Revisiting Old Favorites

Growing up I found inspiration in the books I read. I loved anything that could pull me out of reality and into a new, exciting world. I especially loved the book if it made me believe that magic, elves, and even secret castles could exist in this world. This stories stuck with me throughout childhood and into adulthood. They left me with a sense of wonder and curiosity that drove me to continue writing and researching and believing in the unbelievable. They’ve influenced almost everything I’ve written and chosen to read since. I owe a lot to the stories I read as a kid and to my parents for allowing me to read some stories that were deemed controversial for children at the time (cough, Harry Potter, cough).

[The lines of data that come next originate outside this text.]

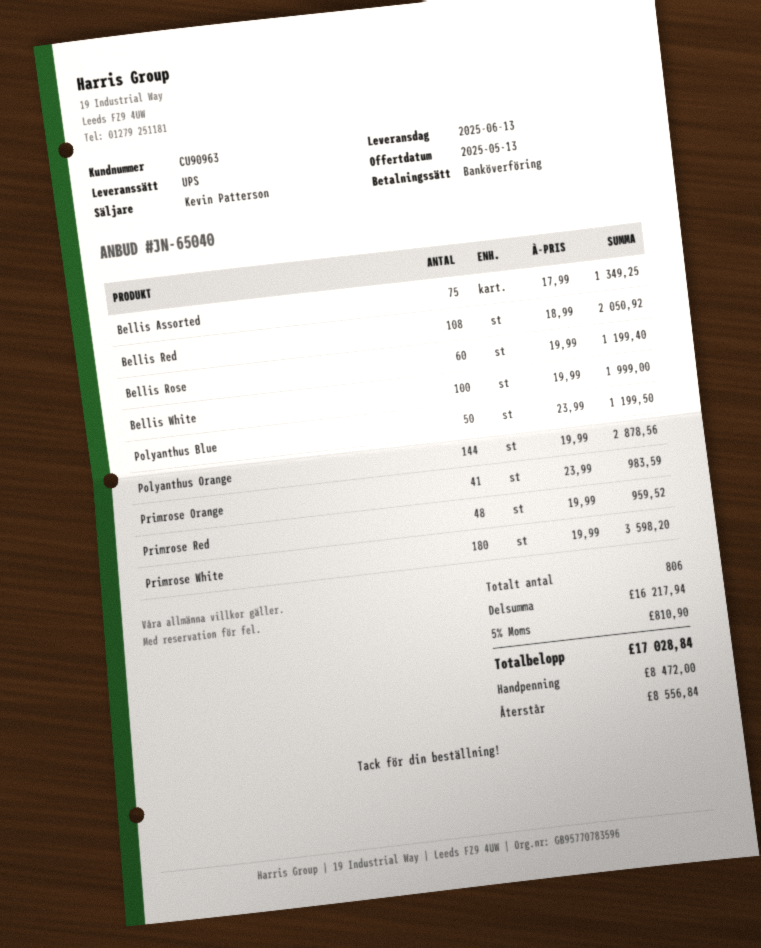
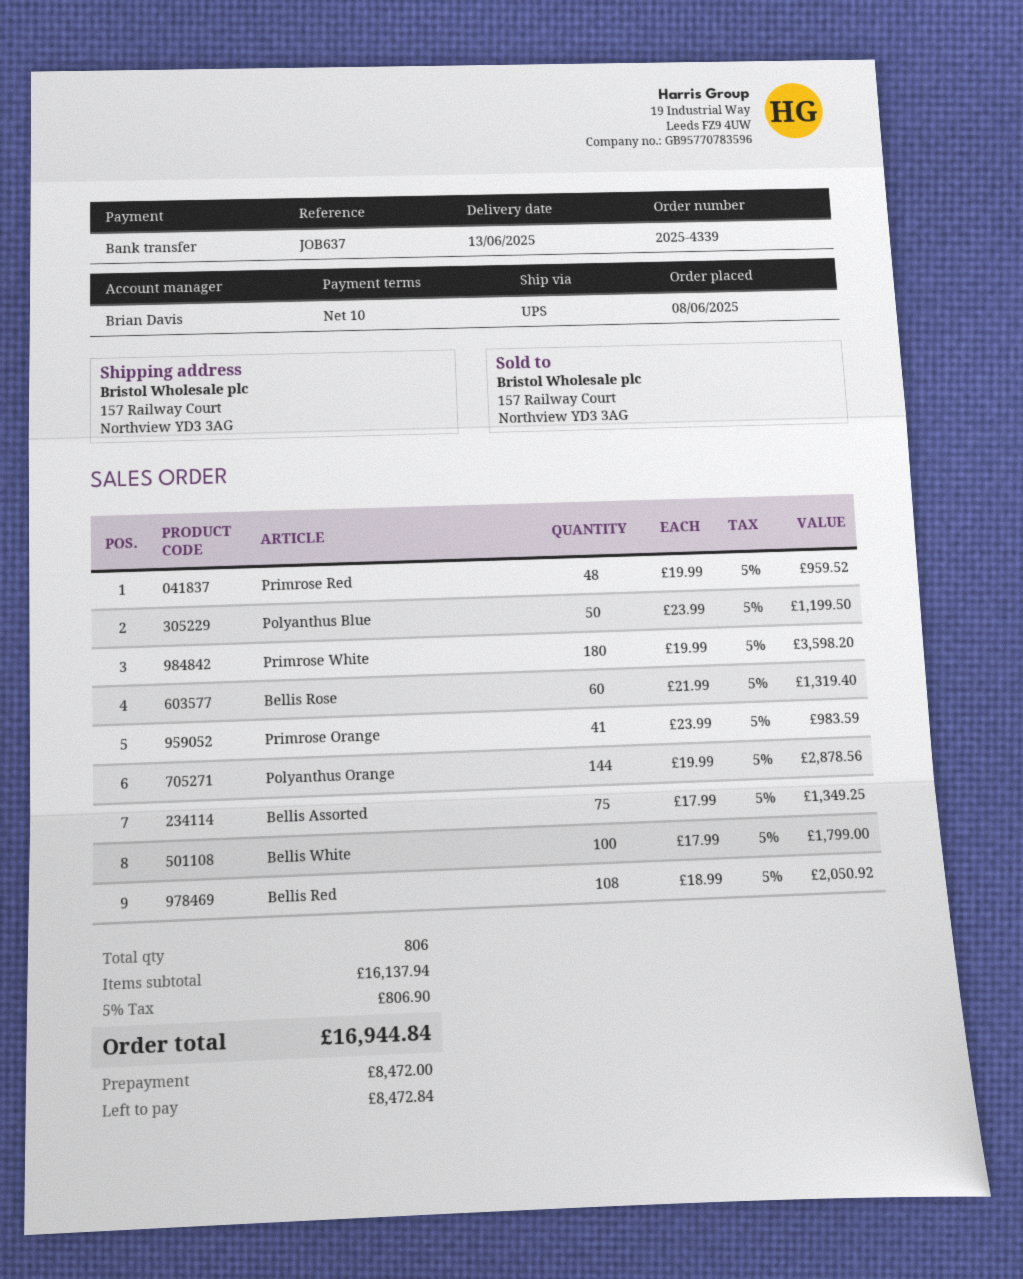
sales rep: Kevin Patterson -> Brian Davis
Bellis Rose: 60 x 19.99 = 1199.40 -> 60 x 21.99 = 1319.40
Bellis White: 100 x 19.99 = 1999.00 -> 100 x 17.99 = 1799.00
subtotal: 16217.94 -> 16137.94
tax: 5% = 810.90 -> 5% = 806.90
total: 17028.84 -> 16944.84
balance: 8556.84 -> 8472.84

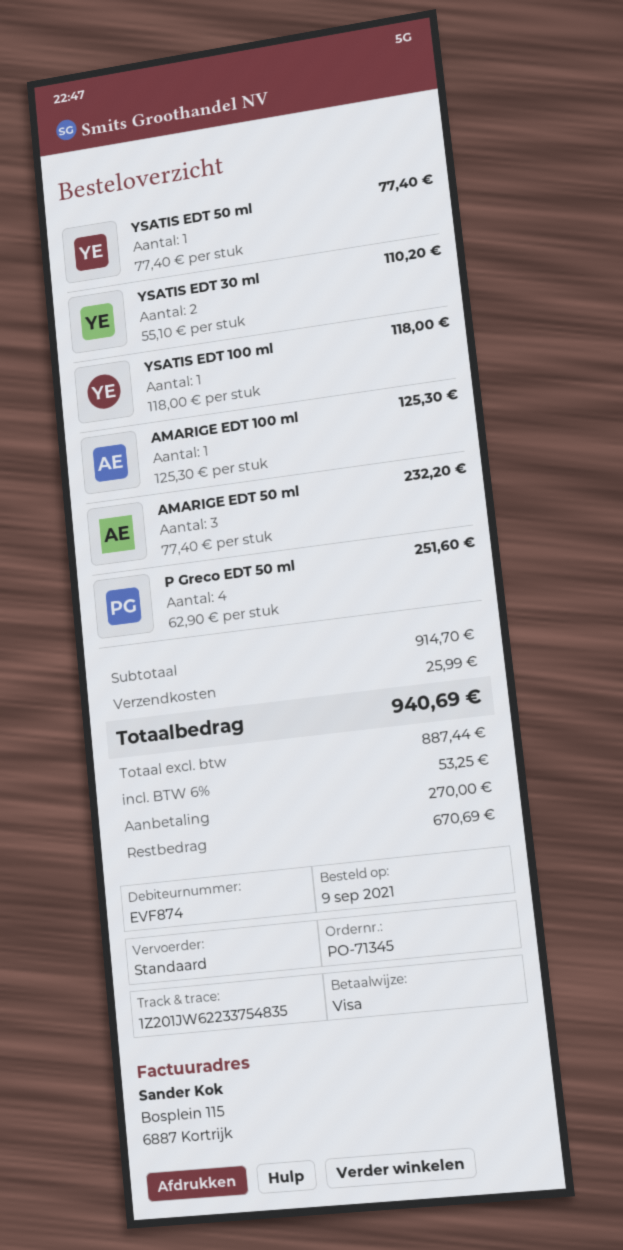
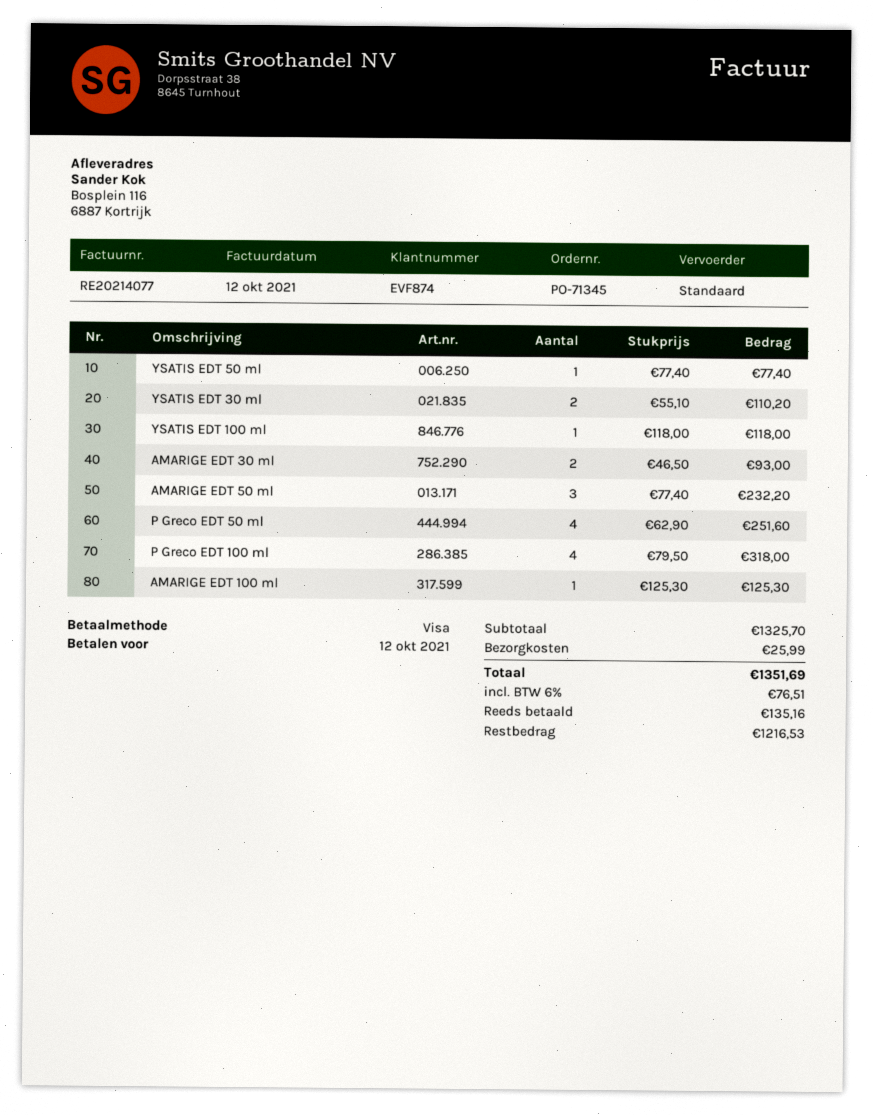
AMARIGE EDT 30 ml: none -> 2 x 46.50 = 93.00
P Greco EDT 100 ml: none -> 4 x 79.50 = 318.00
subtotal: 914.70 -> 1325.70
tax: 6% = 53.25 -> 6% = 76.51
total: 940.69 -> 1351.69
deposit: 270.00 -> 135.16
balance: 670.69 -> 1216.53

I can remember picking up Lord of the Rings for the first time and trying as hard as I could to understand it, at about nine. I was still interested in other things, though, and I think this kept me distracted and unable to comprehend the story. I tried again at eleven and something must have just clicked because suddenly, it made all the sense in the world. I devoured these books. Tolkien’s stories became my life. I tried to teach myself Elvish, I could write Dwarfish, and I could recite poems and songs from the Halflings culture. My very best friend and I went by Merry and Pippin. I watched the movies every single weekend until I was burned out. I was deeply obsessed with this story, as many others are to this day. At 22, I finally got my first (and only, for now) tattoo of the one ring on my shoulder.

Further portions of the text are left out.